A Comparative Analysis of ARM and RISC-V ISAs for Deeply Embedded Systems

Conference: MBMV 2024 - 27. Workshop
02/14/2024 - 02/15/2024 at Kaiserslautern

Proceedings: ITG-Fb. 314: MBMV 2024

Pages: 10Language: englishTyp: PDF

Authors:
Simson, Natalie; Tahigara, Ares; Ecker, Wolfgang (Infineon Technologies AG, Munich, Germany)

Abstract:
In recent years, the open-source RISC-V Instruction Set Architecture (ISA) has proven to be a strong competitor to the long-established ARM architectures. Following this development, it is therefore of high interest to have a clear and comprehensive understanding of how RISC-V compares to ARM. So far, existing literature focuses more on comparing specific aspects of RISC-V and ARM processors, such as performance, energy efficiency, or code size. However, none of the available studies take a holistic approach and compare the ISAs themselves. This paper aims at an in-depth analysis and comparison of two specific ISAs suited for embedded systems. More precisely, the subset of the Thumb instruction set supported by the ARM Cortex-M0+ processor and RISC-V’s RV32IMCZcZicsr instruction set. Our comparison covers the following aspects: first, the programmer’s level and encoding formats. A key difference is that ARM and RISC-V focus on different constraints inherent with embedded systems: ARM on compression to achieve a smaller memory footprint and RISC-V on regular formats to simplify the decoding which can reduce the area requirements of the core. Second, the individual instruction sets. Both ISAs provide a lot of instructions with similar functionality.

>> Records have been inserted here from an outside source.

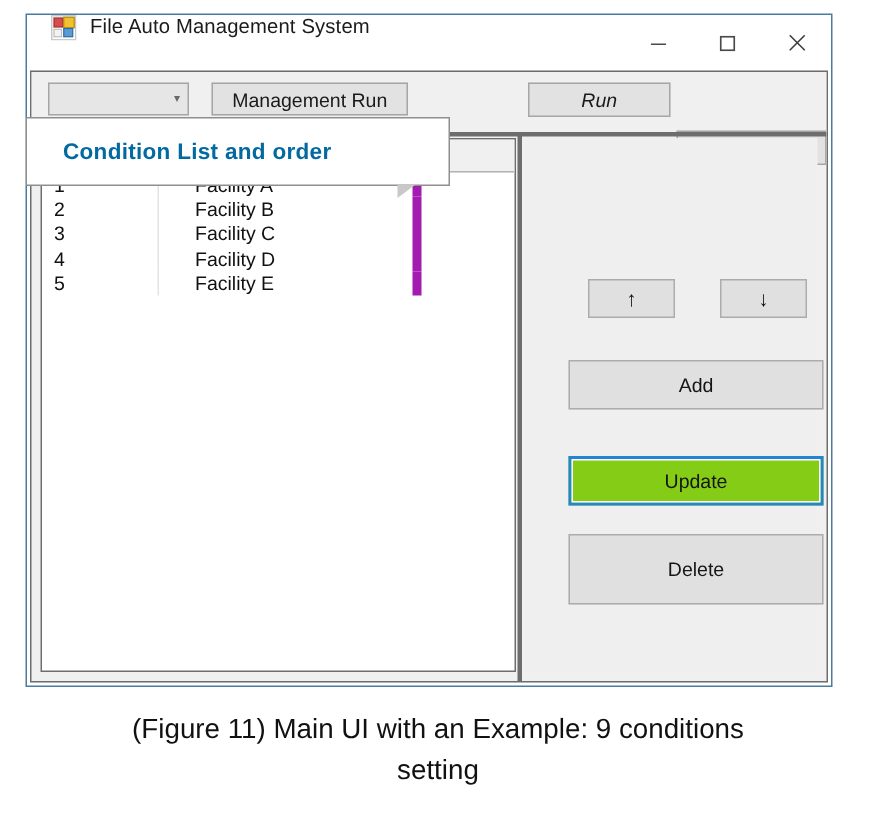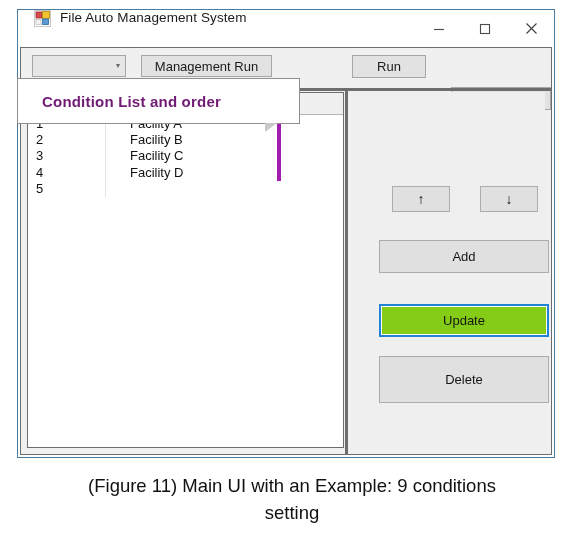--- a/index.html
+++ b/index.html
@@ -116,21 +116,21 @@
     color: #6a6a6a;
     line-height: 1;
     letter-spacing: 1px;
   }
   #btn-reservation-run {
     left: 120px; top: 7px;
     width: 131px; height: 22px;
   }
   #btn-run {
     left: 331px; top: 7px;
-    width: 74px; height: 23px;
+    width: 95px; height: 23px; font-style: italic;
   }
   #btn-closed {
     left: 430px; top: 7px;
     width: 100px; height: 23px; margin-top: 32px;
   }
 
   
   #list-panel {
     position: absolute;
     left: 6px;
@@ -188,21 +188,21 @@
     box-sizing: border-box;
     border-right: 1px solid #e3e3e3;
     height: 100%;
     display: flex;
     align-items: center;
   }
   .cell-name {
     width: 175px;
     padding-left: 24px;
     box-sizing: border-box;
-    border-right: 4px solid #a21caf;
+    border-right: 6px solid #a21caf;
     height: 100%;
     display: flex;
     align-items: center;
   }
   .cell-rest {
     flex: 1;
     height: 100%;
   }
 
   #action-panel {
@@ -277,21 +277,21 @@
     background: #ffffff;
     border: 1px solid #8f8f8f;
     box-sizing: border-box;
     display: flex;
     align-items: center;
     z-index: 50;
   }
   #callout-label {
     font-size: 15px;
     font-weight: bold;
-    color: #701a75;
+    color: #0369a1;
     padding-left: 24px;
     letter-spacing: 0.2px;
     white-space: nowrap;
   }
   #callout-tail {
     position: absolute;
     left: 265px;
     top: 123px;
     width: 0; height: 0;
     border-left: 12px solid #c8c8c8;
@@ -392,20 +392,21 @@
           <div class="cell-name">Facility C</div>
           <div class="cell-rest"></div>
         </div>
         <div class="grid-row">
           <div class="cell-no">4</div>
           <div class="cell-name">Facility D</div>
           <div class="cell-rest"></div>
         </div>
         <div class="grid-row">
           <div class="cell-no">5</div>
+          <div class="cell-name">Facility E</div>
           <div class="cell-rest"></div>
         </div>
       </div>
     </div>
 
     <div id="action-panel">
       <button class="act-btn" id="btn-move-up">
         <span class="arrow-glyph">↑</span>
       </button>
       <button class="act-btn" id="btn-move-down">

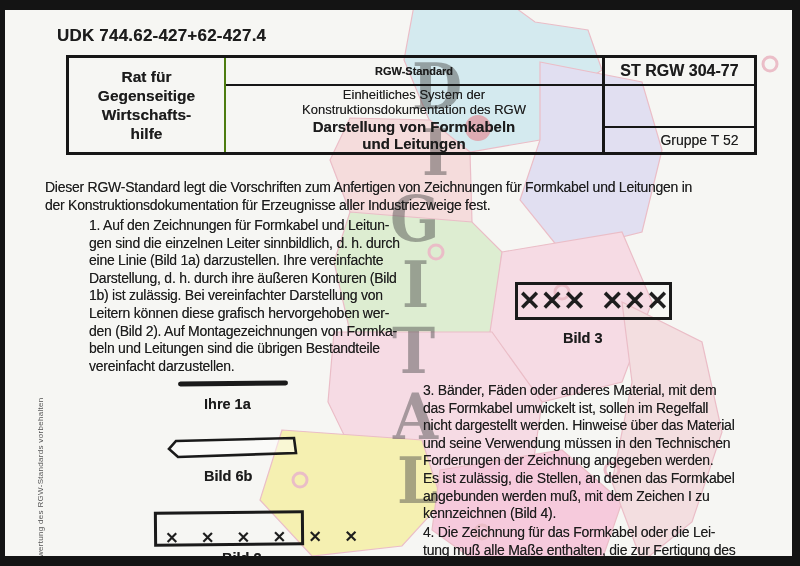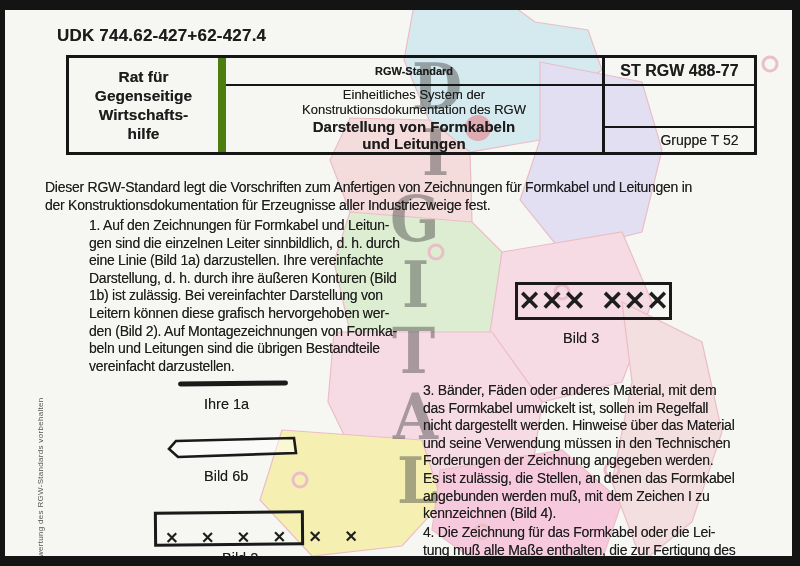--- a/index.html
+++ b/index.html
@@ -23,21 +23,21 @@
     transform:scaleY(1.08);z-index:2;
   }
 
   .layer{position:absolute;left:0;top:0;width:800px;height:566px;z-index:3;}
   .txt{position:absolute;white-space:pre-line;text-shadow:0 0 .4px rgba(20,20,20,.55);}
   .udk{left:57px;top:26px;font-size:17px;font-weight:700;letter-spacing:.2px;}
 
   
   .htable{position:absolute;left:66px;top:55px;width:691px;height:100px;
     border:3px solid #161616;display:flex;}
-  .hcell-org{width:157px;border-right:8px solid #4d7c0f;display:flex;
+  .hcell-org{width:157px;border-right:2px solid #4d7c0f;display:flex;
     align-items:center;justify-content:center;text-align:center;
     font-weight:700;font-size:15.5px;line-height:19px;white-space:pre-line;
     text-shadow:0 0 .4px rgba(20,20,20,.55);}
   .hcenter{flex:1;display:flex;flex-direction:column;border-right:3px solid #161616;}
   .hrow-title{height:28px;border-bottom:2.5px solid #161616;display:flex;
     align-items:center;justify-content:center;font-weight:700;font-size:11px;
     text-shadow:0 0 .4px rgba(20,20,20,.55);}
   .hsys{flex:1;text-align:center;padding-top:2px;}
   .hsys .sub{font-size:13px;line-height:14.5px;white-space:pre-line;
     text-shadow:0 0 .3px rgba(20,20,20,.5);}
@@ -51,21 +51,21 @@
   .hgroup{height:24px;display:flex;align-items:center;justify-content:center;
     font-size:14px;text-shadow:0 0 .3px rgba(20,20,20,.5);margin-left:40px;}
 
   .para{font-size:14px;line-height:17.6px;letter-spacing:-0.25px;}
   .intro{left:45px;top:163px;width:700px;margin-top:16px;}
   .p1{left:57px;top:217px;width:343px;margin-left:32px;}
   .p2{left:423px;top:217px;width:345px;}
   .p3{left:423px;top:382px;width:347px;}
   .p4{left:423px;top:524px;width:347px;}
 
-  .figlabel{position:absolute;font-weight:400;font-size:14.5px;
+  .figlabel{position:absolute;font-weight:700;font-size:14.5px;
     text-shadow:0 0 .4px rgba(20,20,20,.55);}
 
   .fig1a-line{position:absolute;left:178px;top:381px;width:110px;height:5px;
     background:#1a1a1a;border-radius:3px;transform:rotate(-.6deg);}
   .fig1b{position:absolute;left:166px;top:436px;}
   .fig2-box{position:absolute;left:154px;top:511px;width:150px;height:35px;
     border:3px solid #1a1a1a;transform:rotate(-.5deg);}
   .fig2-marks{position:absolute;left:8px;bottom:-4px;font-size:16px;font-weight:700;
     letter-spacing:9px;white-space:pre;color:#1d1d1d;}
   .fig3-box{position:absolute;left:515px;top:282px;width:157px;height:38px;
@@ -125,21 +125,21 @@
       <div class="hcenter">
         <div class="hrow-title">RGW-Standard</div>
         <div class="hsys">
           <div class="sub">Einheitliches System der
 Konstruktionsdokumentation des RGW</div>
           <div class="topic">Darstellung von Formkabeln
 und Leitungen</div>
         </div>
       </div>
       <div class="hright">
-        <div class="hnum">ST RGW 488-77</div>
+        <div class="hnum">ST RGW 304-77</div>
         <div class="hblank"></div>
         <div class="hgroup">Gruppe T 52</div>
       </div>
     </div>
 
     <div class="txt para intro">Dieser RGW-Standard legt die Vorschriften zum Anfertigen von Zeichnungen für Formkabel und Leitungen in
 der Konstruktionsdokumentation für Erzeugnisse aller Industriezweige fest.</div>
 
     <div class="txt para p1">1.  Auf den Zeichnungen für Formkabel und Leitun-
 gen sind die einzelnen Leiter sinnbildlich, d. h. durch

However, there are some instructions supported by the ARM Cortex-M0+ that the chosen RISC-V ISA cannot easily replicate. Finally, we provide sequences of RISC-V instructions that can replicate specific Thumb instructions. While RISC-V can emulate all of them, it can’t perform them as efficiently as ARM as it needs more instructions to provide the same functionality.